Европейская классическая философия (Марков) - страница 60

В третьем метафизическом размышлении Декарт исследует, как возможно признать бытие Бога, не заподозрив Бога в обмане, что он создает какие-то иллюзии, которые мы принимаем за действительность. Декарт рассуждает так: ясно, что «я» – «мыслящая вещь», а значит, все, что я мыслю себе, что я представляю себе – это некоторые представления со своим содержанием. Способ, которым я мыслю внешнее по отношению моему я, может отличаться обстоятельствами и подробностями, но в целом он всегда один и тот же. Конечно, собаку мы будем рассматривать иначе, чем знак деления, а его иначе чем Бога, но непохожесть процедур не отменяет, что у нас будет одна и та же интеллектуальная догадка, одно и то же озарение, одно и то же именование, при котором мы собаку назовем собакой, а честь или огорчение – честью или огорчением. Это всё будут одинаково мгновенные и одинаково отдавшие или одинаково не отдавшие себе в этом отчет процедуры.

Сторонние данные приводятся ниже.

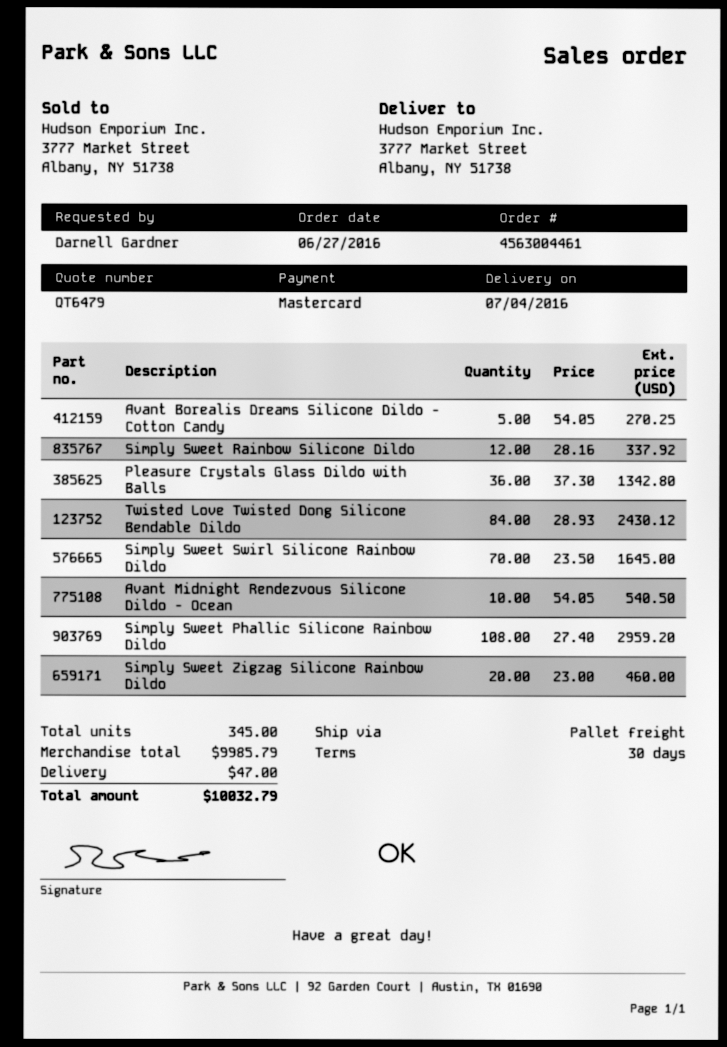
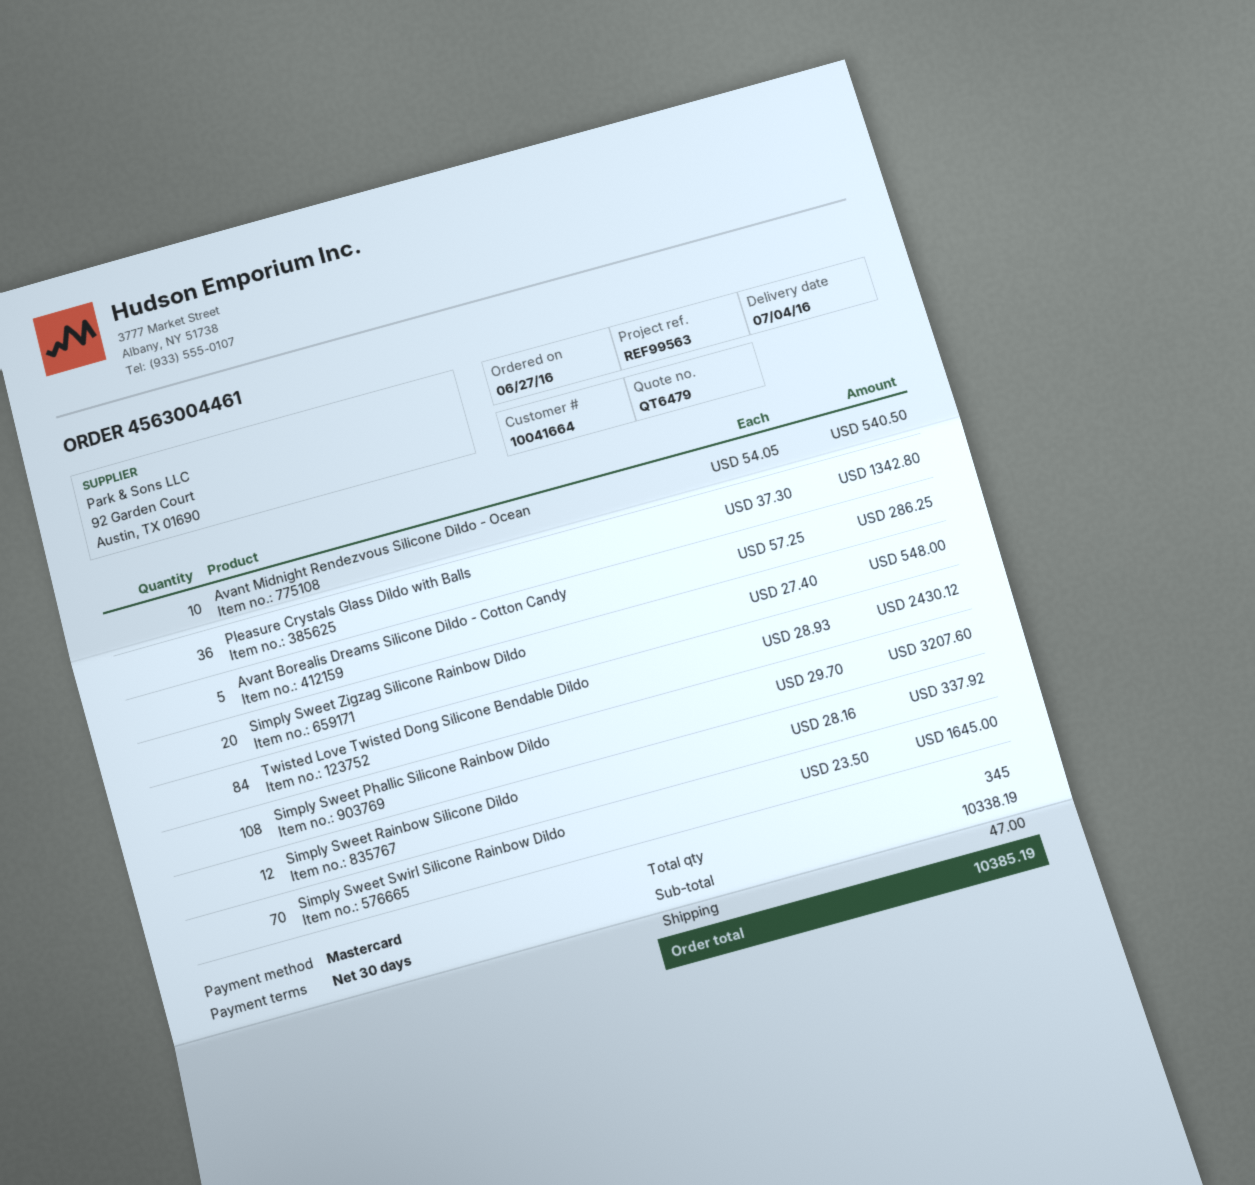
Avant Borealis Dreams Silicone Dildo - Cotton Candy: 5 x 54.05 = 270.25 -> 5 x 57.25 = 286.25
Simply Sweet Phallic Silicone Rainbow Dildo: 108 x 27.40 = 2959.20 -> 108 x 29.70 = 3207.60
Simply Sweet Zigzag Silicone Rainbow Dildo: 20 x 23.00 = 460.00 -> 20 x 27.40 = 548.00
subtotal: 9985.79 -> 10338.19
total: 10032.79 -> 10385.19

Значит, если все идеи равны, как каталожные карточки или статьи словарного словника, то чем они отличаются? Фактическим содержанием: за разными идеями стоят разные вещи. Это утверждение не столь банально, сколь кажется на первый взгляд. По сути, Декарт открыл «фактичность», то есть способность мысли указывать на достоверность факта, несмотря на то что устройство мысли никак не соответствует устройству факта. Споры о «фактичности» шли и в начале XX века, например, как понимать чудеса и воскресение Христа – как факт или как красивую притчу, передающую важные идеи, но не бывшую в истории? В конце концов, немецкая феноменология XX века в лице Эдмунда Гуссерля и Мартина Хайдеггера решила, что фактичным может оказаться даже чудо, но только при условии, что возможно его истолкование, «герменевтика фактичности», иначе говоря, способ показать, как признание данной вещи фактом работает как часть нашего исторического опыта, как оно обогатит его или сделает более внятным.

Но Декарт говорит о фактичности только как о горизонте нашего познания, а не о содержании, потому что содержанием оказываются сами вещи. Зато Декарт различает вещи по степени реальности: например, свойства мы тоже можем назвать «вещами», но эти «вещи» менее реальны, чем вещи, обладающие такими свойствами. Хотя нам понадобится одно слово, чтобы назвать свойство, как и одно слово, чтобы назвать вещь, тем не менее мы понимаем, что свойство – это еще не вещь. Такая способность вещей указывать на собственную реальность и была названа Декартом «объективной реальностью», не в смысле существования вещей «объективно» в нашем бытовом смысле, отдельно от нас, а в философском смысле существования вещей как объекта нашего ума. Объективная реальность противопоставляется формальной реальности, иначе говоря, соотношению вещей вне мысли, например способности вещи обходиться без свойств. Скажем, формальной реальностью может быть, что я облысел, и на моей голове нет волос, но объективной реальностью будет то, что у меня были волосы, хотя они и выпали. Декарт имеет в виду и начальное значение слова «объективный» – буквально, «стоящий на пути», служащий препятствием для зрения, и потому принимаемый как должно, не как предмет актуального познания, а как предмет признания, как некая проблема, а не как текущее состояние вещи. Что я лыс – мое текущее состояние, но что вообще-то любой человек волосат, это объективность, это то, что оказывается проблемой, исходя из чего я могу рассуждать в том числе о лысине.